Birds Need Fat to Stay Fit


Suet RingAt this time of year the days are short and cold, and our wild birds will be spending much of the available daylight looking for food with a high energy content. They need to find food that is so rich in calories that the surplus can be stored as fat during the day and then burnt off during the night to keep warm. Although the days are slowly getting longer they are currently around 16 hours long, leaving just 8 hours for the birds to replace the energy used. There’s usually lots of competition at the feeders so the smaller birds such as Blue Tits and Robins often have to wait until the larger birds have had their fill, further reducing the time available to feed.

Putting out energy-rich foods such as sunflower hearts is a big help to a wide range of species, but when the weather gets cold the best approach is to give the birds exactly what they need: fat. Our peanut cakes are based on a mix of high quality beef fat and peanut flour providing over 600 calories in every 100 grams, making each mouthful a vital energy boost.

Peanut cake squares weigh 300 grams and fit into a range of inexpensive feeders or can be provided loose on a bird table or the ground. Peanut cake tubes are larger at 500 grams and 1 kilo and can be hung from the integral stalk, fed loose like the squares, or used with one of the specialist peanut cake feeders. Squares and tubes can also be rubbed into the bark of trees to provide a “feeding stripe” of fat crumbs which are too small for larger birds to bother with but ideal for the smaller species like Long-tailed Tits, Treecreepers and Goldcrests which seldom dare to “mix it” with Great Tits and Starlings at the feeders.

If Starlings and Magpies tend to consume everything that is put out there is a solution in the form of the Fat Ball & Suet Feeder Guardian, a caged feeder which protects fat balls, peanut cake squares and peanut cake tubes from larger birds. Easy to refill even on a frosty morning, the feeder can be hung, pole mounted or used free standing and holds up to ten fat balls or one individual peanut cake square or tube.

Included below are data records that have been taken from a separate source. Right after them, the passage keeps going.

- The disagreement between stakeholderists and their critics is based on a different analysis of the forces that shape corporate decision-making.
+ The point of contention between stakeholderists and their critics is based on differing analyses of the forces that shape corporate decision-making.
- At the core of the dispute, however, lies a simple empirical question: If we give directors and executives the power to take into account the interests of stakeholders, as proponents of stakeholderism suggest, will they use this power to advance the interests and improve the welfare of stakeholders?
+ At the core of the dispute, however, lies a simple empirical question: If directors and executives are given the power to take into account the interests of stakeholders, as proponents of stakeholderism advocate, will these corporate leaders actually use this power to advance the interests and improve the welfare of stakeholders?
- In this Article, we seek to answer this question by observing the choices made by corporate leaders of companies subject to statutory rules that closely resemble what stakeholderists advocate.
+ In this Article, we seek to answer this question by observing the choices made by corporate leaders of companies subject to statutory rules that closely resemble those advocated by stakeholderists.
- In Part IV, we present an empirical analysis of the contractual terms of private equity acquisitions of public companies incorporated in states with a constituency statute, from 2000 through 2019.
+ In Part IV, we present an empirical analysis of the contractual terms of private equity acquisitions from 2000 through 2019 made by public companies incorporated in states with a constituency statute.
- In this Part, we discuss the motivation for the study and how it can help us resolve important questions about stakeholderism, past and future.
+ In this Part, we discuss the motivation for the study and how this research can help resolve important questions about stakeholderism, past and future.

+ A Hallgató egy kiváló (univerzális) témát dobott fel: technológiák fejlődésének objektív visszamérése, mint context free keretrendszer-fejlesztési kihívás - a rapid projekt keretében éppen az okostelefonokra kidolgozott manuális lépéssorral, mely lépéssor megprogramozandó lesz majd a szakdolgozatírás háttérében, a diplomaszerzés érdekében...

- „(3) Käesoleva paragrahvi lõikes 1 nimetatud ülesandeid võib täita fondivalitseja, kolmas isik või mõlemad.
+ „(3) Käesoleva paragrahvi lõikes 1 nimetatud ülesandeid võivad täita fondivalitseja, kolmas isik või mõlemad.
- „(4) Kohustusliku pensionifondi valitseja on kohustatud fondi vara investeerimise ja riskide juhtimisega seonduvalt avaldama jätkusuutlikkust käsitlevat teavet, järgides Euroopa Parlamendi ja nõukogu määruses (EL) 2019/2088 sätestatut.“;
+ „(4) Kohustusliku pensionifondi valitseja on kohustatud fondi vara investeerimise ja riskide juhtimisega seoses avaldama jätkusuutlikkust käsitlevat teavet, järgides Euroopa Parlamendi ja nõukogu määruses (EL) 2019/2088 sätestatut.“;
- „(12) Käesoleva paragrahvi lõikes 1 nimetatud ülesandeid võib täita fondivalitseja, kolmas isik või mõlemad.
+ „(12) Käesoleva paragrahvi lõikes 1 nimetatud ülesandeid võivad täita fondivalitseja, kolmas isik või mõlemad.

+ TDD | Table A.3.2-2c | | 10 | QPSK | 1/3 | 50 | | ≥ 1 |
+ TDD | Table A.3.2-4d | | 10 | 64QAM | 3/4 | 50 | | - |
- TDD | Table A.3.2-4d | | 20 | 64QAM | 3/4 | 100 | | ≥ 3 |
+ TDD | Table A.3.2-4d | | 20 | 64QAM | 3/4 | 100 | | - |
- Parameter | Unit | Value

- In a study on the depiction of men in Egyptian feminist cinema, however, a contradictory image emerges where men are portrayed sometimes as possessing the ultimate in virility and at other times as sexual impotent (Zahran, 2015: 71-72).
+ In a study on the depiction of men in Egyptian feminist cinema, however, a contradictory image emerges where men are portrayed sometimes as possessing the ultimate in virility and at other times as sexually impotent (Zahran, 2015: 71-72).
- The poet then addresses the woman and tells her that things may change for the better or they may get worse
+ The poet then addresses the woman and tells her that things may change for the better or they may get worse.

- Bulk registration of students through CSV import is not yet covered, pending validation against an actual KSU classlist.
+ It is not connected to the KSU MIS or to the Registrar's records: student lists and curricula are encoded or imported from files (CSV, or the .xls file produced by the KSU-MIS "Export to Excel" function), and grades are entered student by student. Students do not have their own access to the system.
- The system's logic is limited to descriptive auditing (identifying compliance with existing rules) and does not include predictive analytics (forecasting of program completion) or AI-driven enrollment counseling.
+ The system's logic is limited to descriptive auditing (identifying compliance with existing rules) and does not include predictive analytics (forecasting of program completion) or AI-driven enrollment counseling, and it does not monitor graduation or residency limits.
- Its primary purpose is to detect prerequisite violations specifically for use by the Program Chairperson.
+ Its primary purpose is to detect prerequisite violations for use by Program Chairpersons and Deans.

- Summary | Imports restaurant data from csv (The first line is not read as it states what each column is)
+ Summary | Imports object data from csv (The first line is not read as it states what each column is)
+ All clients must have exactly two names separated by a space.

Spare some food for the Starlings if you can though as they are on the Red List of birds of conservation concern, having declined massively in recent years. They are also charmingly gregarious, talented mimics and, when the wintery sunlight catches the iridescence of their feathers, surprisingly handsome. If you are going to use the Guardian feeder to secure some food for the smaller birds it’s worth considering putting out a few peanut cakes specifically produced and economically priced for the Starlings’ larger appetite.

As well as the “Starling bar”, peanut cake squares and tubes are available in seven other flavours including Very Berry, Gourmet Robin and Fruit & Nut. Try a selection pack to see which varieties your birds like the most.